▶ **Activity**
In the records below, begin at the line containing "4. type ssh-keygen" and end at the line containing "- 6b. type mkdir ~/.ssh"; quote every line in that span exactly, including both boundary lines, and no others.

════════════════

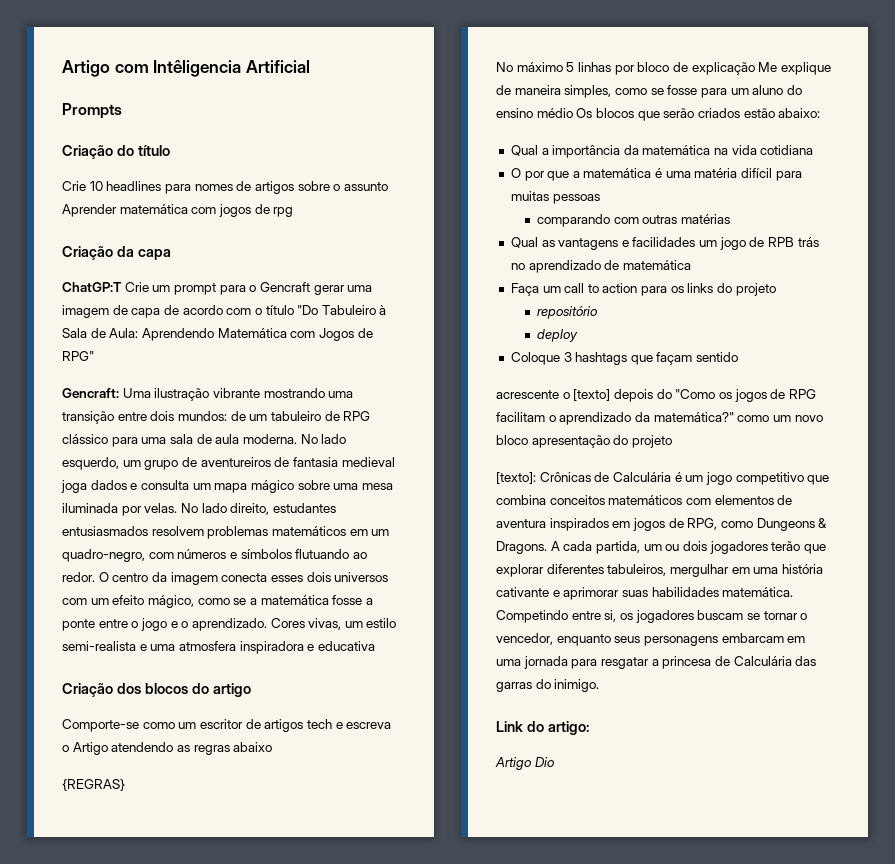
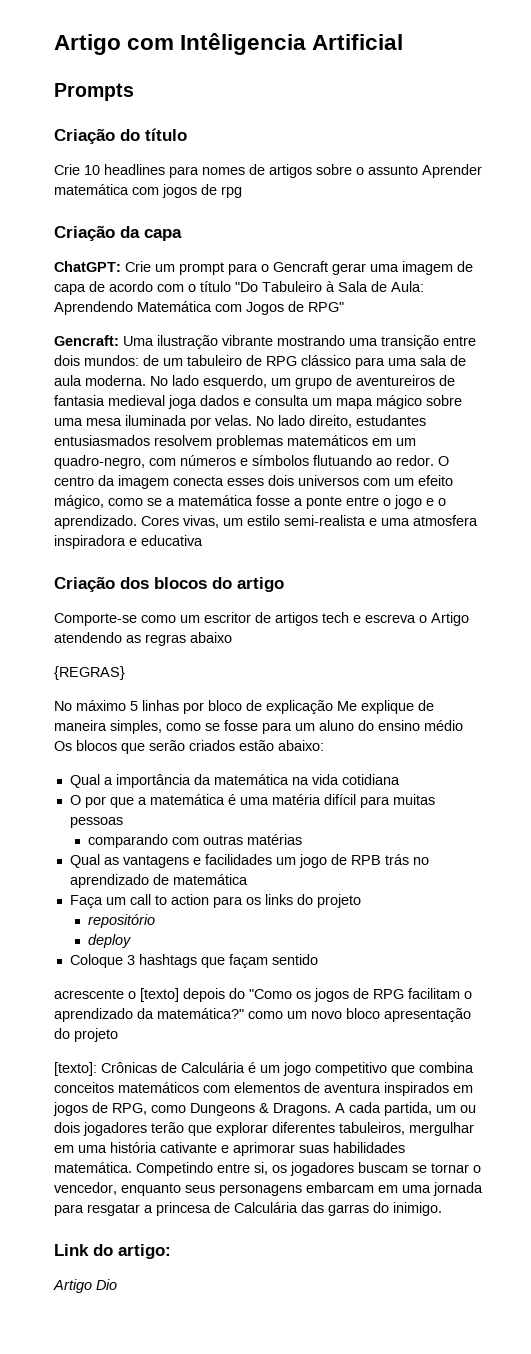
- ChatGP:T Crie um prompt para o Gencraft gerar uma imagem de capa de acordo com o título "Do Tabuleiro à Sala de Aula: Aprendendo Matemática com Jogos de RPG"
+ ChatGPT: Crie um prompt para o Gencraft gerar uma imagem de capa de acordo com o título "Do Tabuleiro à Sala de Aula: Aprendendo Matemática com Jogos de RPG"

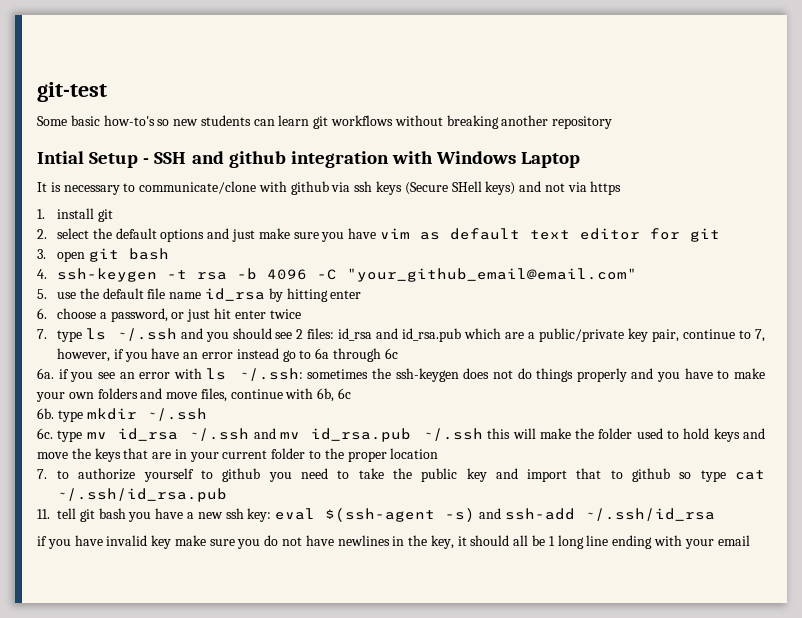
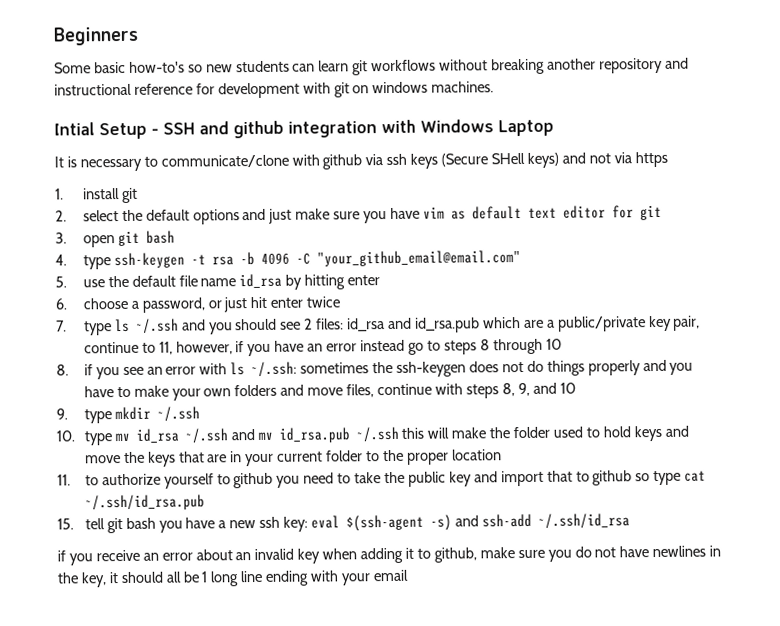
- git-test
+ Beginners
- Some basic how-to's so new students can learn git workflows without breaking another repository
+ Some basic how-to's so new students can learn git workflows without breaking another repository and instructional reference for development with git on windows machines.
- 4. ssh-keygen -t rsa -b 4096 -C "your_github_email@email.com"
+ 4. type ssh-keygen -t rsa -b 4096 -C "your_github_email@email.com"
- id_rsa and id_rsa.pub which are a public/private key pair, continue to 7, however, if you have an error instead go to 6a through 6c
- 6a. if you see an error with ls ~/.ssh:
+ id_rsa and id_rsa.pub which are a public/private key pair, continue to 11, however, if you have an error instead go to steps 8 through 10
+ 8. if you see an error with ls ~/.ssh:
- sometimes the ssh-keygen does not do things properly and you have to make your own folders and move files, continue with 6b, 6c
- 6b. type mkdir ~/.ssh
+ sometimes the ssh-keygen does not do things properly and you have to make your own folders and move files, continue with steps 8, 9, and 10
+ 9. type mkdir ~/.ssh
- 6c. type mv id_rsa ~/.ssh and mv id_rsa.pub ~/.ssh this will make the folder used to hold keys and move the keys that are in your current folder to the proper location
+ 10. type mv id_rsa ~/.ssh and mv id_rsa.pub ~/.ssh this will make the folder used to hold keys and move the keys that are in your current folder to the proper location
- 7. to authorize yourself to github you need to take the public key and import that to github so type cat ~/.ssh/id_rsa.pub
+ 11. to authorize yourself to github you need to take the public key and import that to github so type cat ~/.ssh/id_rsa.pub
- 11. tell git bash you have a new ssh key: eval $(ssh-agent -s) and ssh-add ~/.ssh/id_rsa
+ 15. tell git bash you have a new ssh key: eval $(ssh-agent -s) and ssh-add ~/.ssh/id_rsa
- if you have invalid key make sure you do not have newlines in the key, it should all be 1 long line ending with your email
+ if you receive an error about an invalid key when adding it to github, make sure you do not have newlines in the key, it should all be 1 long line ending with your email

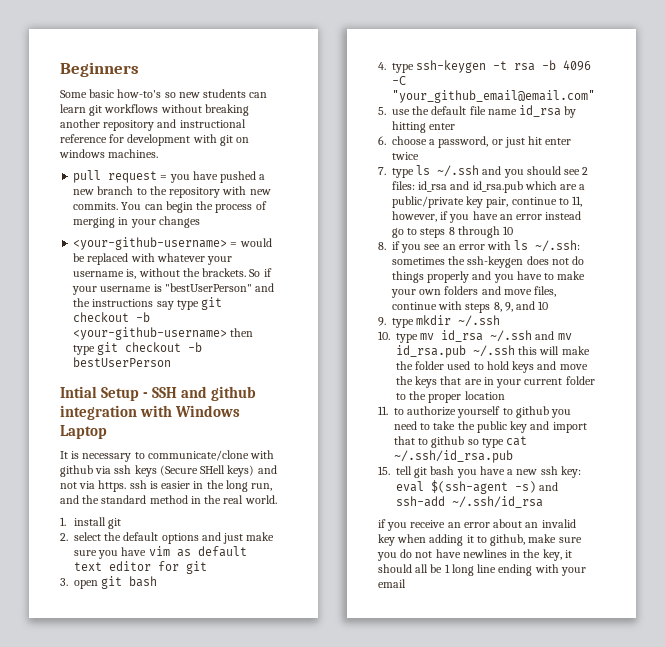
+ pull request = you have pushed a new branch to the repository with new commits. You can begin the process of merging in your changes
+ <your-github-username> = would be replaced with whatever your username is, without the brackets. So if your username is "bestUserPerson" and the instructions say type git checkout -b <your-github-username> then type git checkout -b bestUserPerson
- It is necessary to communicate/clone with github via ssh keys (Secure SHell keys) and not via https
+ It is necessary to communicate/clone with github via ssh keys (Secure SHell keys) and not via https. ssh is easier in the long run, and the standard method in the real world.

════════════════

▶ **Expected output**
+ 4. type ssh-keygen -t rsa -b 4096 -C "your_github_email@email.com"
- id_rsa and id_rsa.pub which are a public/private key pair, continue to 7, however, if you have an error instead go to 6a through 6c
- 6a. if you see an error with ls ~/.ssh:
+ id_rsa and id_rsa.pub which are a public/private key pair, continue to 11, however, if you have an error instead go to steps 8 through 10
+ 8. if you see an error with ls ~/.ssh:
- sometimes the ssh-keygen does not do things properly and you have to make your own folders and move files, continue with 6b, 6c
- 6b. type mkdir ~/.ssh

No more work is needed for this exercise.